Nell’anoressia la realtà lascia posto a una concezione personale e distorta del proprio corpo e ci si ritiene sempre grassi anche quando si è già sottopeso. Nella bulimia è presente anche un forte senso di vergogna per il vomito che ci si auto induce. Vomitare di nascosto fa ulteriormente ridurre l’autostima. Spesso insonnia, instabilità emotiva e ossessione si mescolano al disturbo. Inizialmente il disturbo alimentare è solo un modo per cercare di superare una forte difficoltà emotiva. Poter controllare l’alimentazione, rifiutare il cibo o liberarsene una volta ingerito, appaiono come gesti liberatori, gesti che sembrano poter alleggerire la pesantezza interiore, almeno provvisoriamente. E poi il corpo cambia, potere sul corpo, modificazione del corpo secondo la propria volontà. Questo primo periodo in cui l’autostima sembra giovarsi del meccanismo dura poco e lascia il posto a uno stile di vita dettato dalla costrizione, in cui ogni giorno, ogni comportamento, ogni relazione viene condizionata dall’alimentazione.
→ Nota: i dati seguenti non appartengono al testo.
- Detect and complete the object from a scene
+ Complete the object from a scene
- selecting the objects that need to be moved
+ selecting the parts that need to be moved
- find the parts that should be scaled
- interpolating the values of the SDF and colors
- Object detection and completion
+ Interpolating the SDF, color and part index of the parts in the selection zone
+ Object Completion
Il pensiero del cibo e l'angoscia dell'aumento del peso riempiono la mente e rubano il tempo e l’energia per lo studio, il lavoro, la vita di relazione, le uscite. Le relazioni tendono a divenire più conflittuali, incomprensione e solitudine crescono. Spesso tutti intorno si concentrano sul problema alimentare e si trascurano gli aspetti emotivi e psicologici.

Come riconoscere i sintomi dell’anoressia
Spesso per riconoscere l’anoressia si fa riferimento ai criteri determinati dall’Associazione Psichiatrica Americana, ovvero:
1) rifiuto di un peso corporeo minimo normale;
2) forte paura di prendere peso o di diventare grassi, anche quando ciò è ingiustificato (es: si è già sottopeso);
3) alterazione della percezione del proprio peso o della propria forma corporea o eccessiva importanza sull’autostima di peso e esteriorità;
4) rifiuto di ammettere il disturbo e la gravità della condizione di sottopeso;
5) amenorrea (saltano almeno tre normali cicli mestruali di seguito).
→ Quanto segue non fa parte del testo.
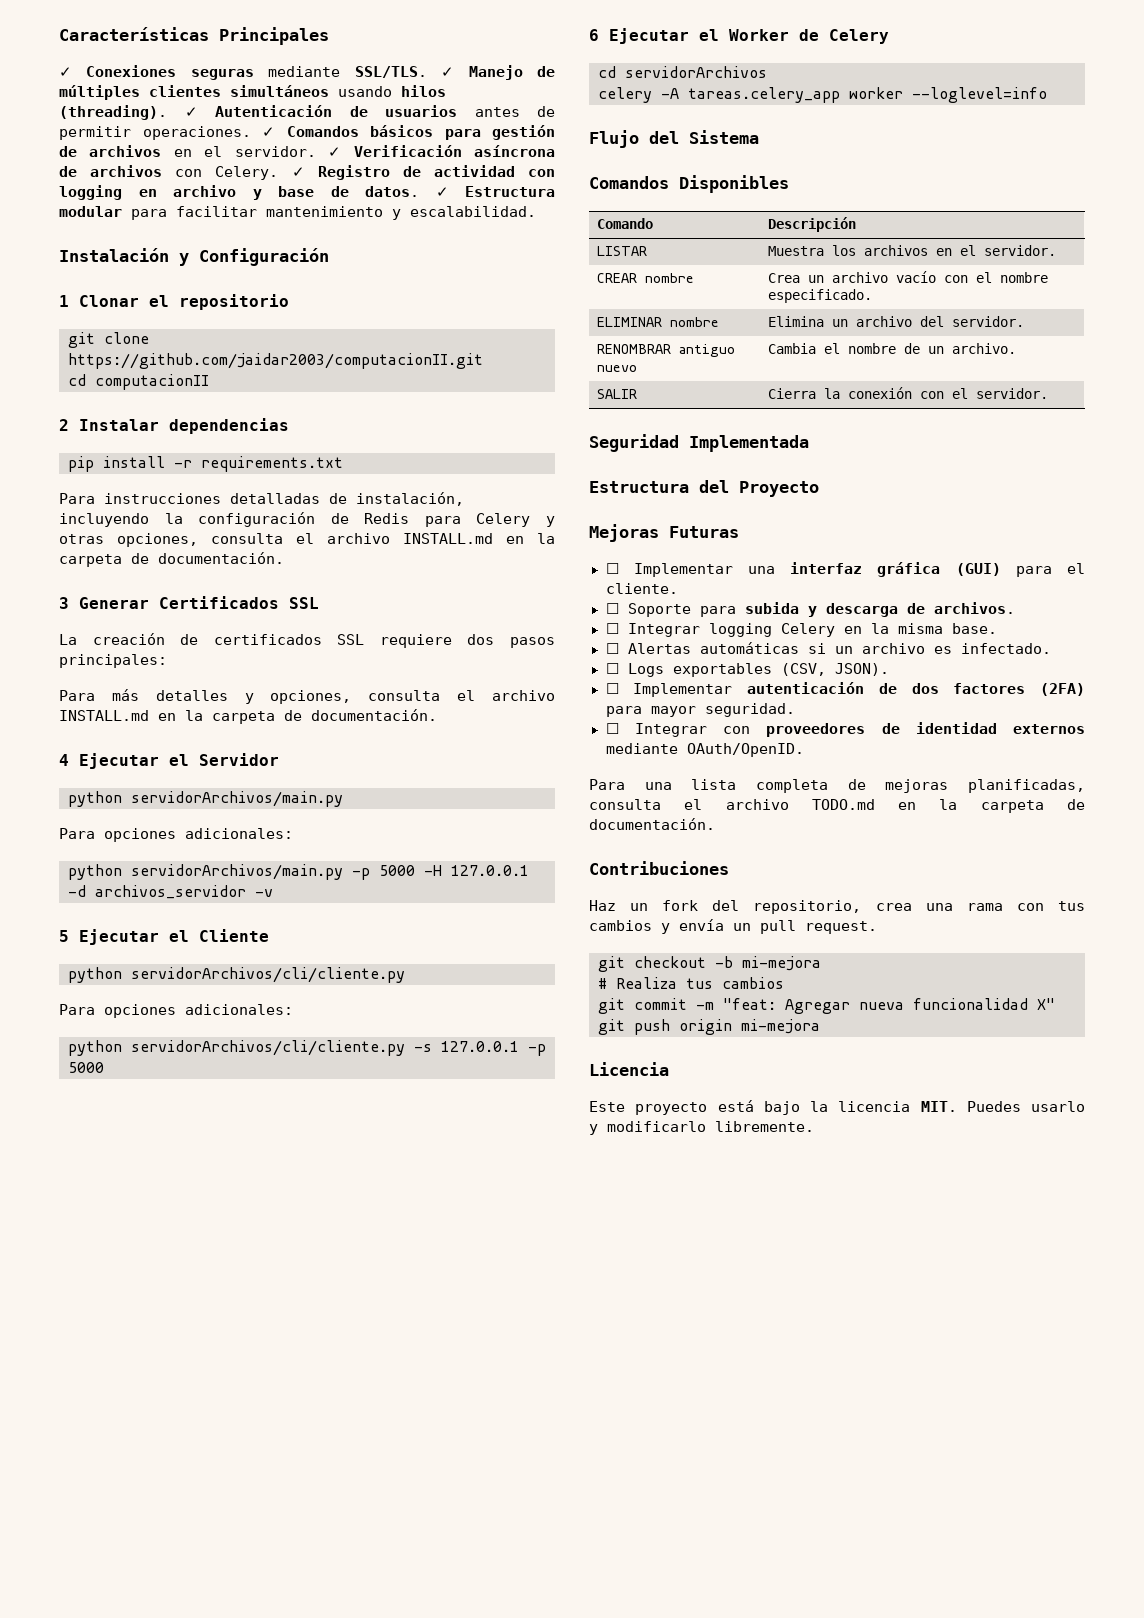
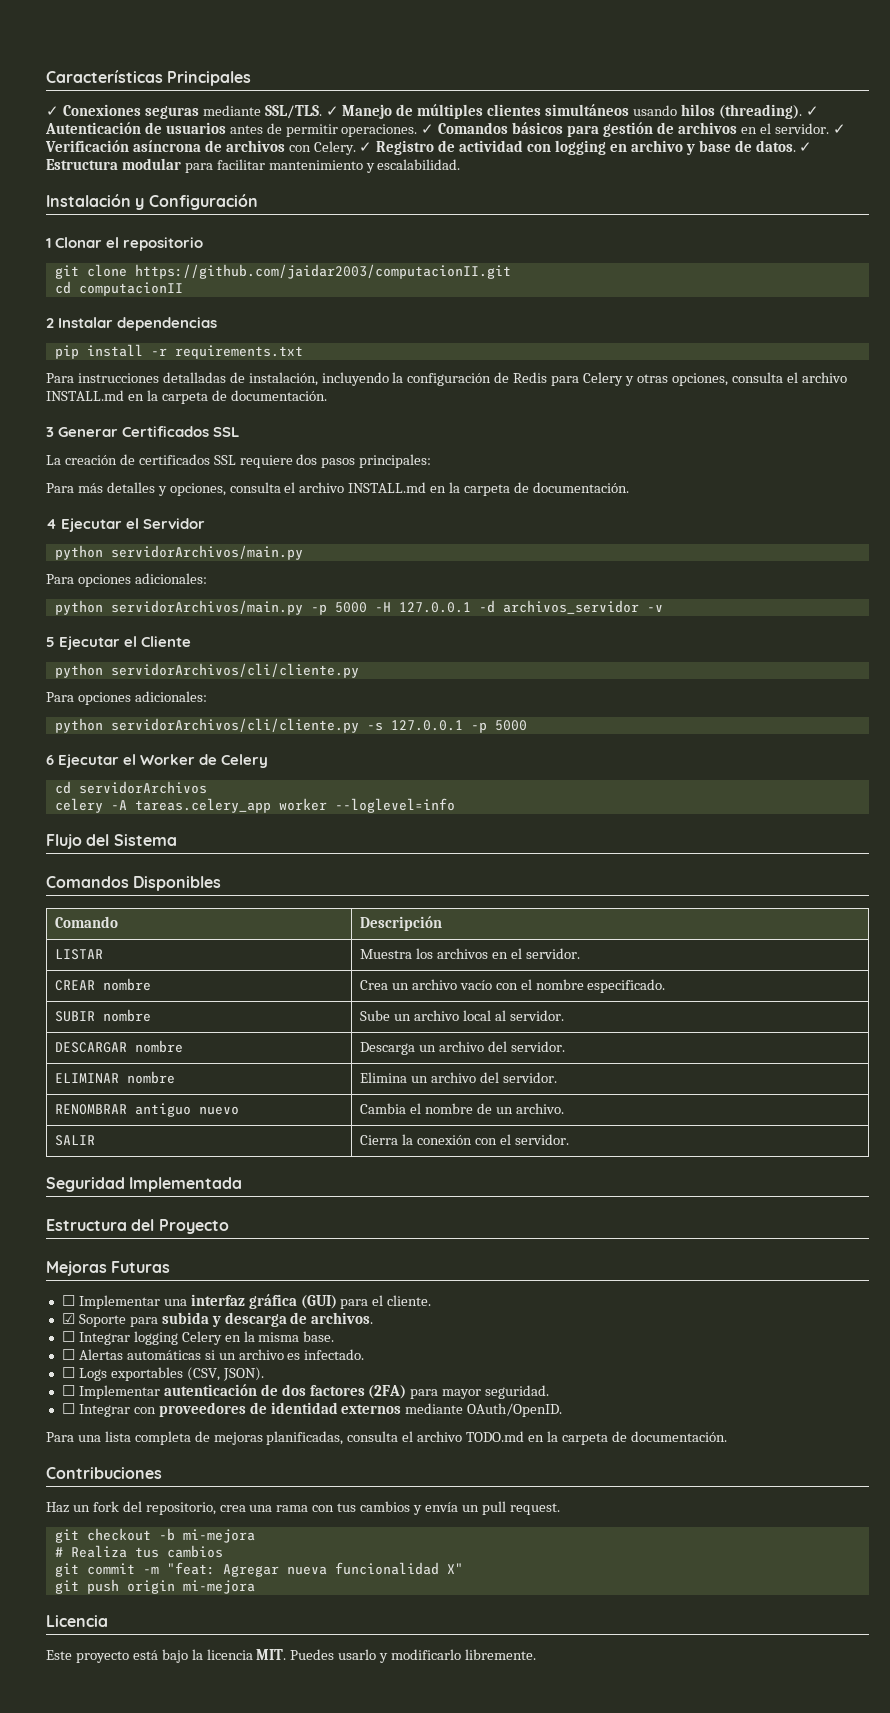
+ SUBIR nombre | Sube un archivo local al servidor.
+ DESCARGAR nombre | Descarga un archivo del servidor.
- ☐ Soporte para subida y descarga de archivos.
+ ☑ Soporte para subida y descarga de archivos.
Di seguito indichiamo alcuni comportamenti restrittivi messi in atto per limitare l'assunzione di cibo: riduzione del cibo ingerito, eliminazione dei cibi che si pensano ingrassanti (anche a torto), cibo sminuzzato in piccoli pezzi per assumerne di meno, rifiuto della convivialità (cene fuori, colazione al bar, aperitivo…).

Come riconoscere i sintomi della bulimia
Abbuffate + comportamenti finalizzati a contrastare l'incremento del peso. Autostima legata eccessivamente al peso corporeo e all’estetica. Comportamenti di perdita di controllo: abbuffate in cui si mangiano in poco tempo, spesso da soli, grandi quantità di cibo, con preferenza per gli alimenti molto calorici. vengono assunti, in un tempo molto breve, grandi quantità di cibo in genere quelli ritenuti più calorici. Le prime manifestazioni possono essere l’abbuffata “compulsiva” una specie di must a cui non ci si può esimere (l’abbuffata come obbligo a cui non è possibile sottrarsi) oppure l’eccezione al controllo sul desiderio di cibo (mi posso permettere un’abbuffata incredibile). Inizialmente si prova sollievo, alleggerimento della tensione ma rapidamente si presenta il senso di colpa e per contrastare l’aumento di peso si auto induce il vomito, si fa un’intensa attività fisica, si riduce l’alimentazione usando talvolta anche lassativi.